PROBLEM STATEMENT - Only the lines holding "text" are wanted. Copy every one from the records below.

SUPPLIED RECORDS -

:::::

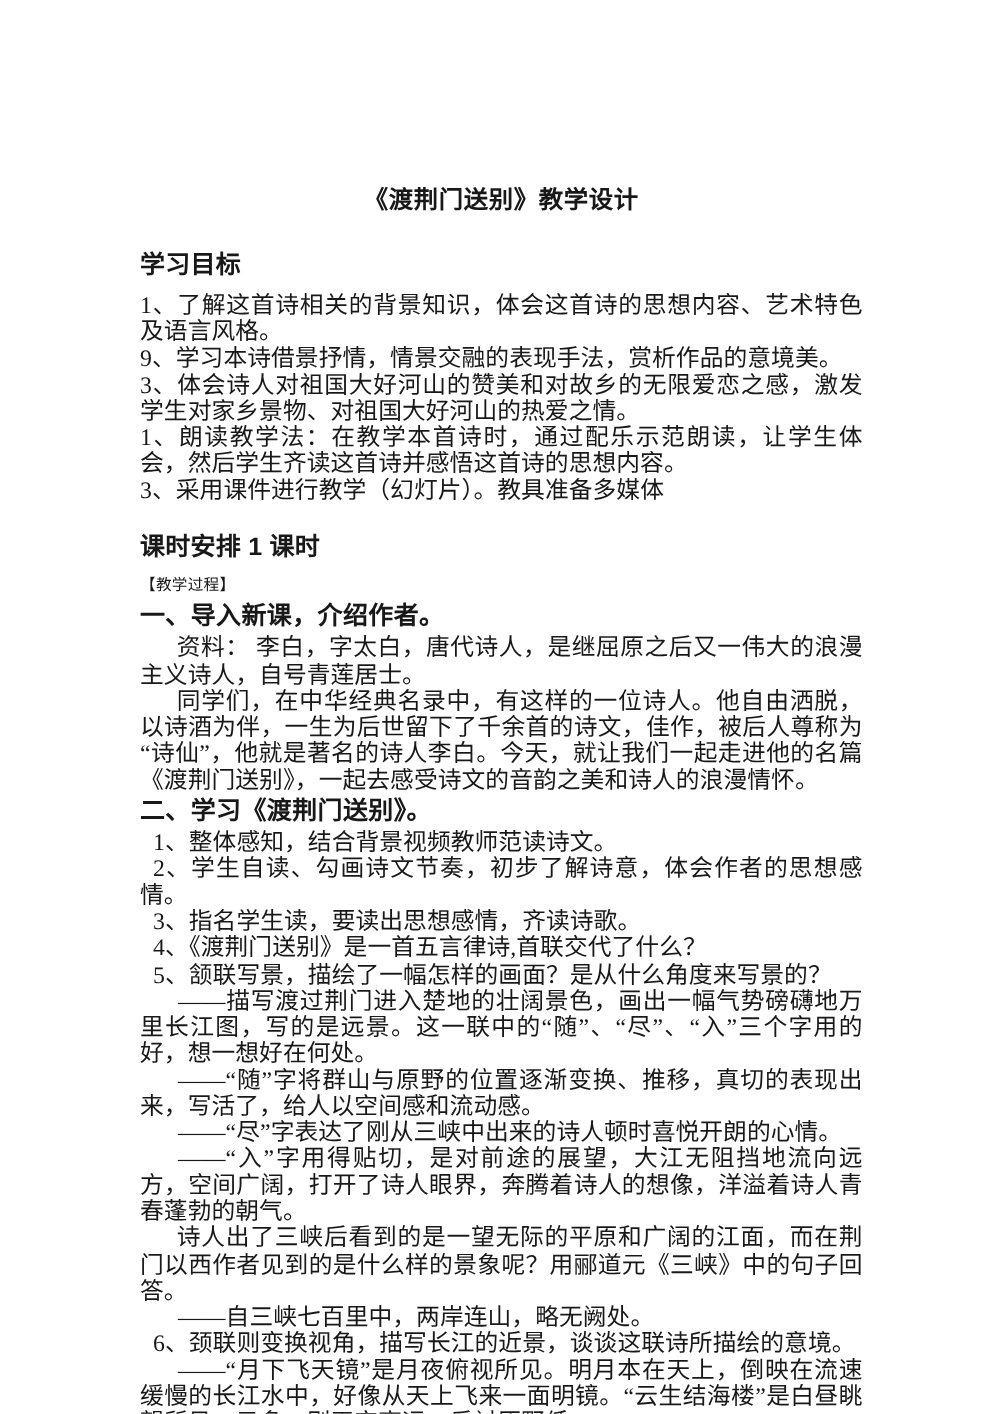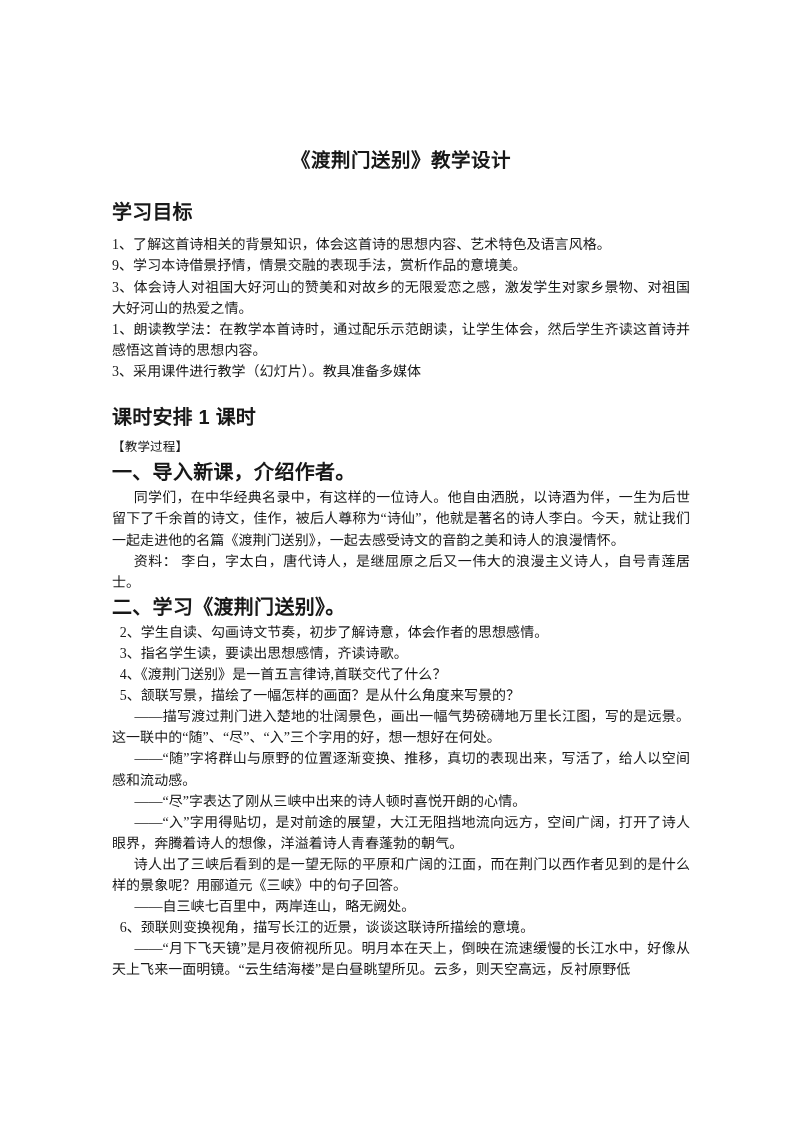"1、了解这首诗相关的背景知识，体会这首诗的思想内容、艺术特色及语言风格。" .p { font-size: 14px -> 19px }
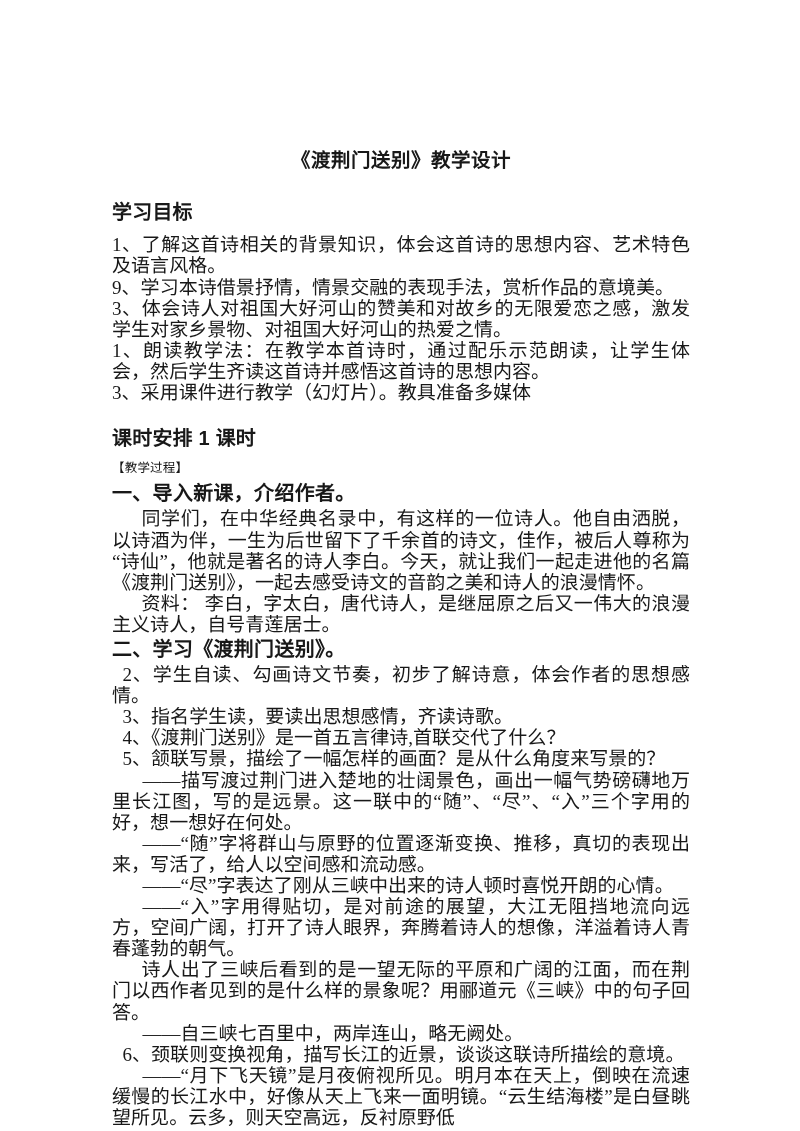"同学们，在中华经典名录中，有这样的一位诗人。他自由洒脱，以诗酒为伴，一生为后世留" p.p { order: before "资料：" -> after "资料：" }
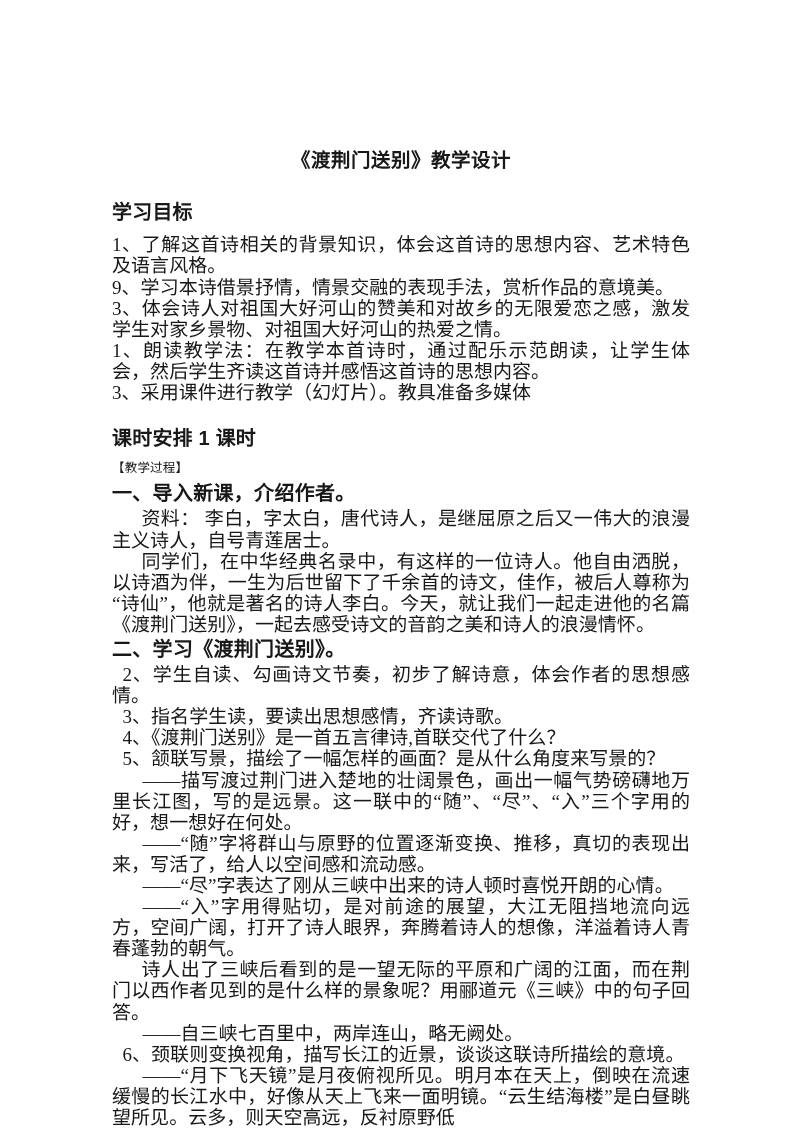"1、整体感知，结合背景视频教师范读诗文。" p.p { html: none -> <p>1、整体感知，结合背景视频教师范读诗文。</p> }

:::::

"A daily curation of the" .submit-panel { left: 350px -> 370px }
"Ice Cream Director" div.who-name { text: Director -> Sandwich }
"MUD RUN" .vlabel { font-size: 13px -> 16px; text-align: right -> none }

:::::

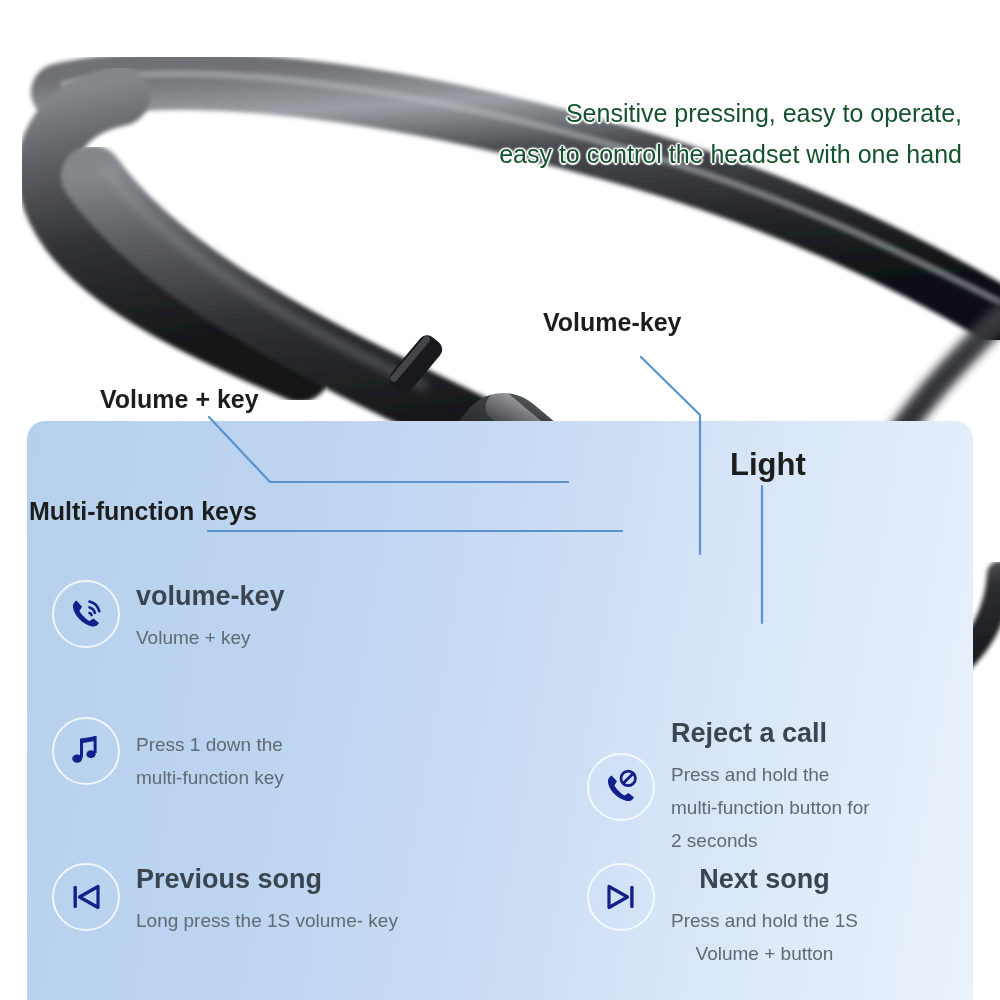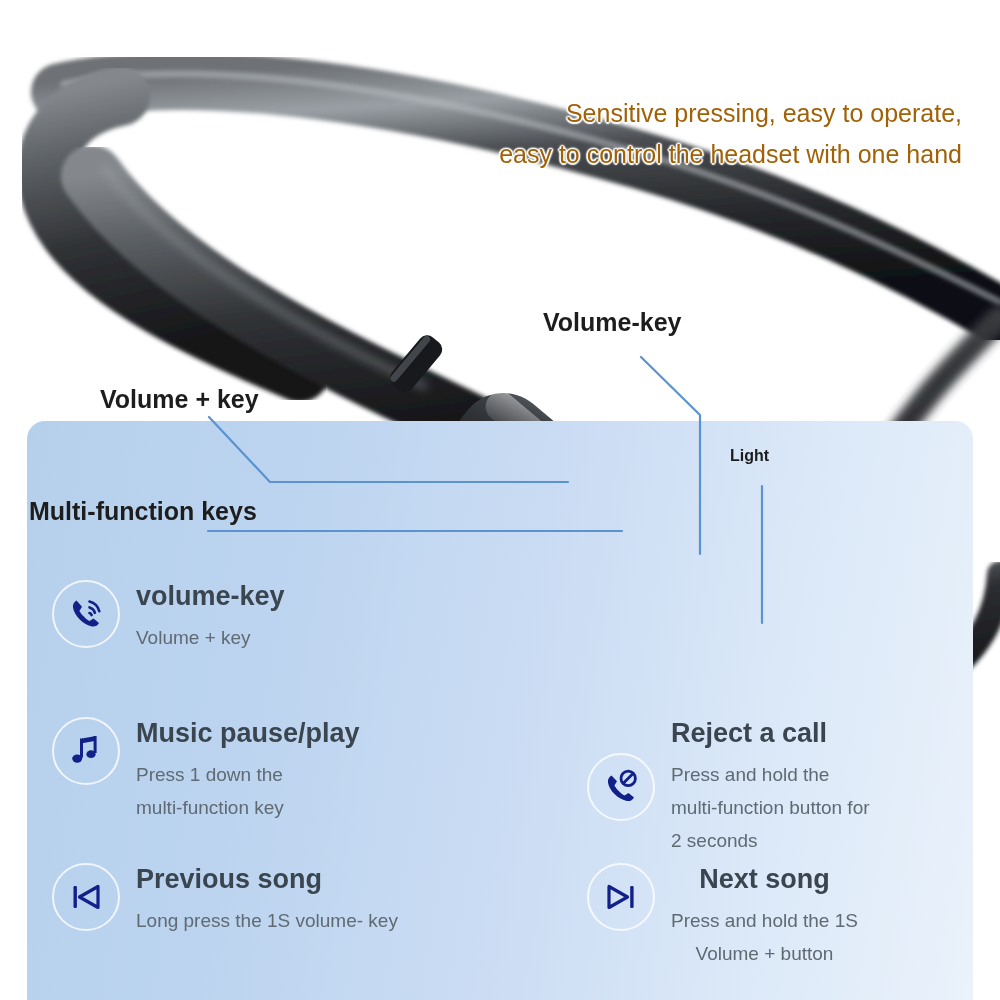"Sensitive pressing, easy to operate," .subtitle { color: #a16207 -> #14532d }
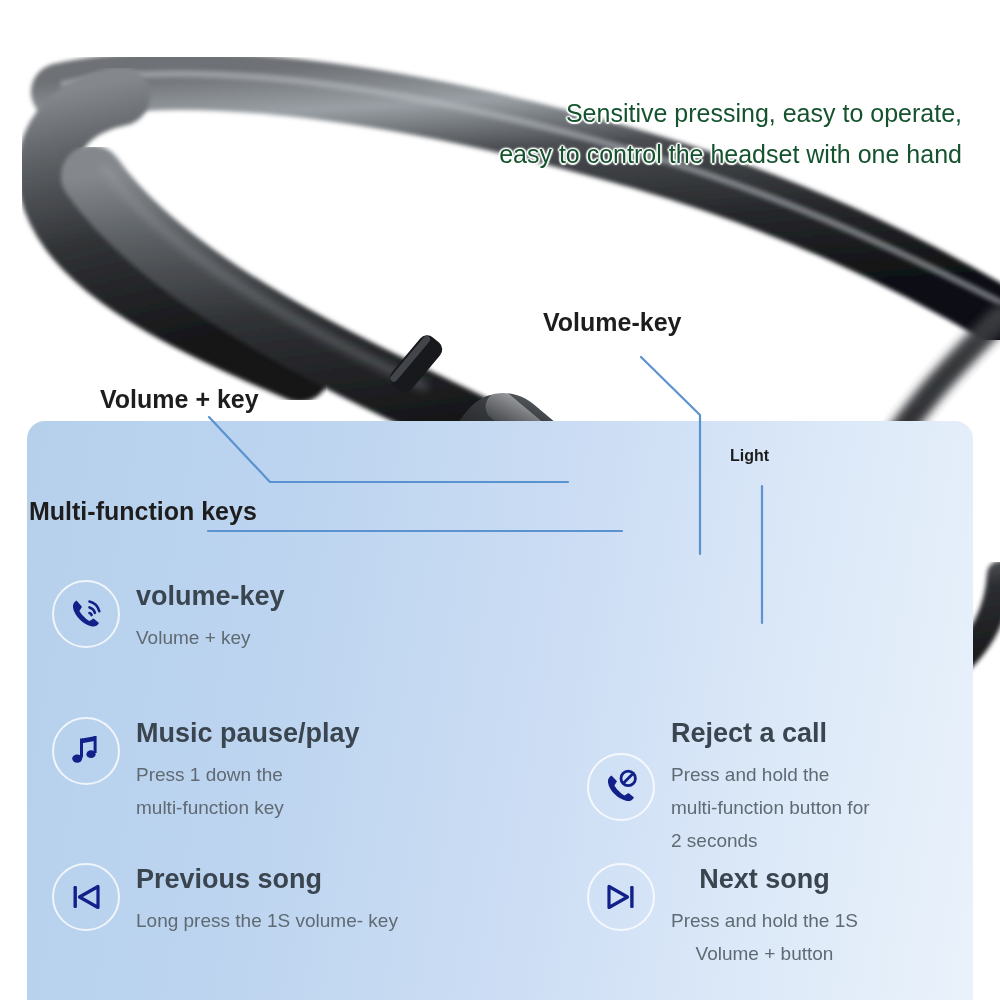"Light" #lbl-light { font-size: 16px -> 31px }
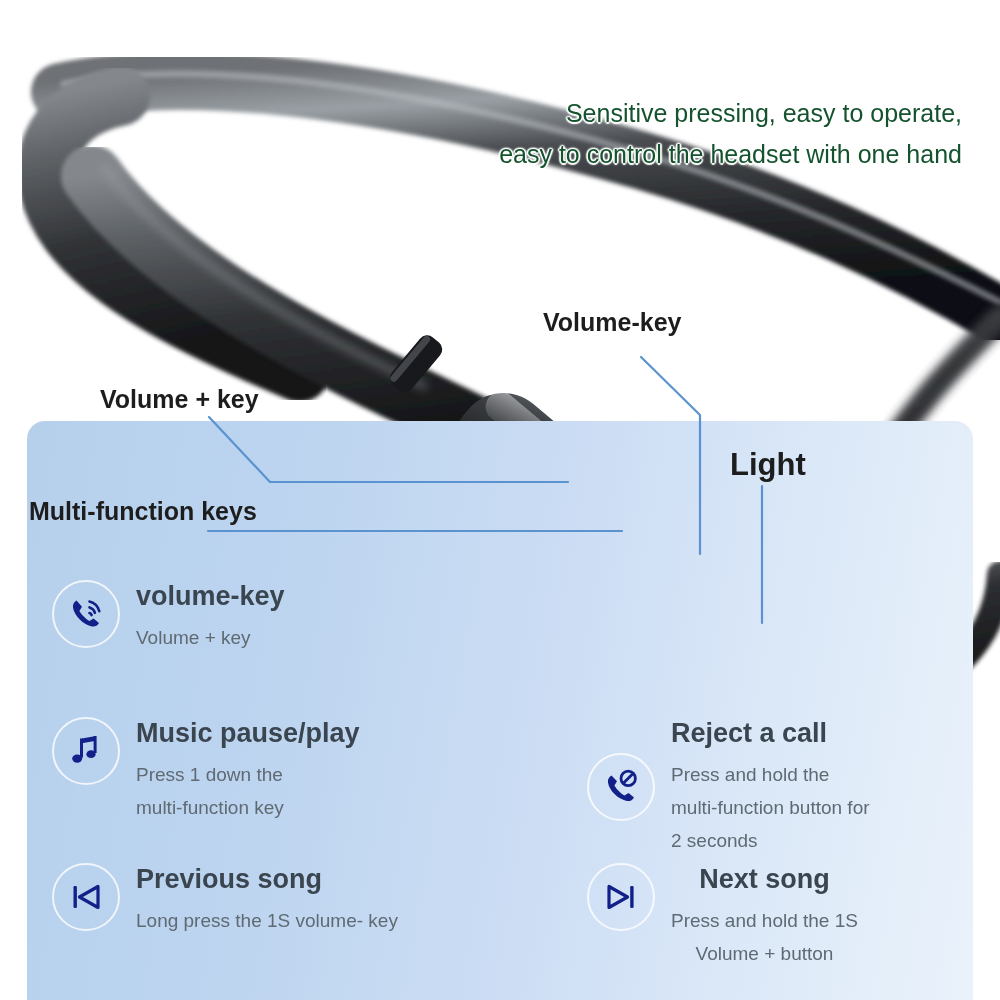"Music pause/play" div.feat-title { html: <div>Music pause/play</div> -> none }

:::::

RESPONSE TO THIS EXERCISE -
"Ice Cream Director" div.who-name { text: Director -> Sandwich }
"MUD RUN" .vlabel { font-size: 13px -> 16px; text-align: right -> none }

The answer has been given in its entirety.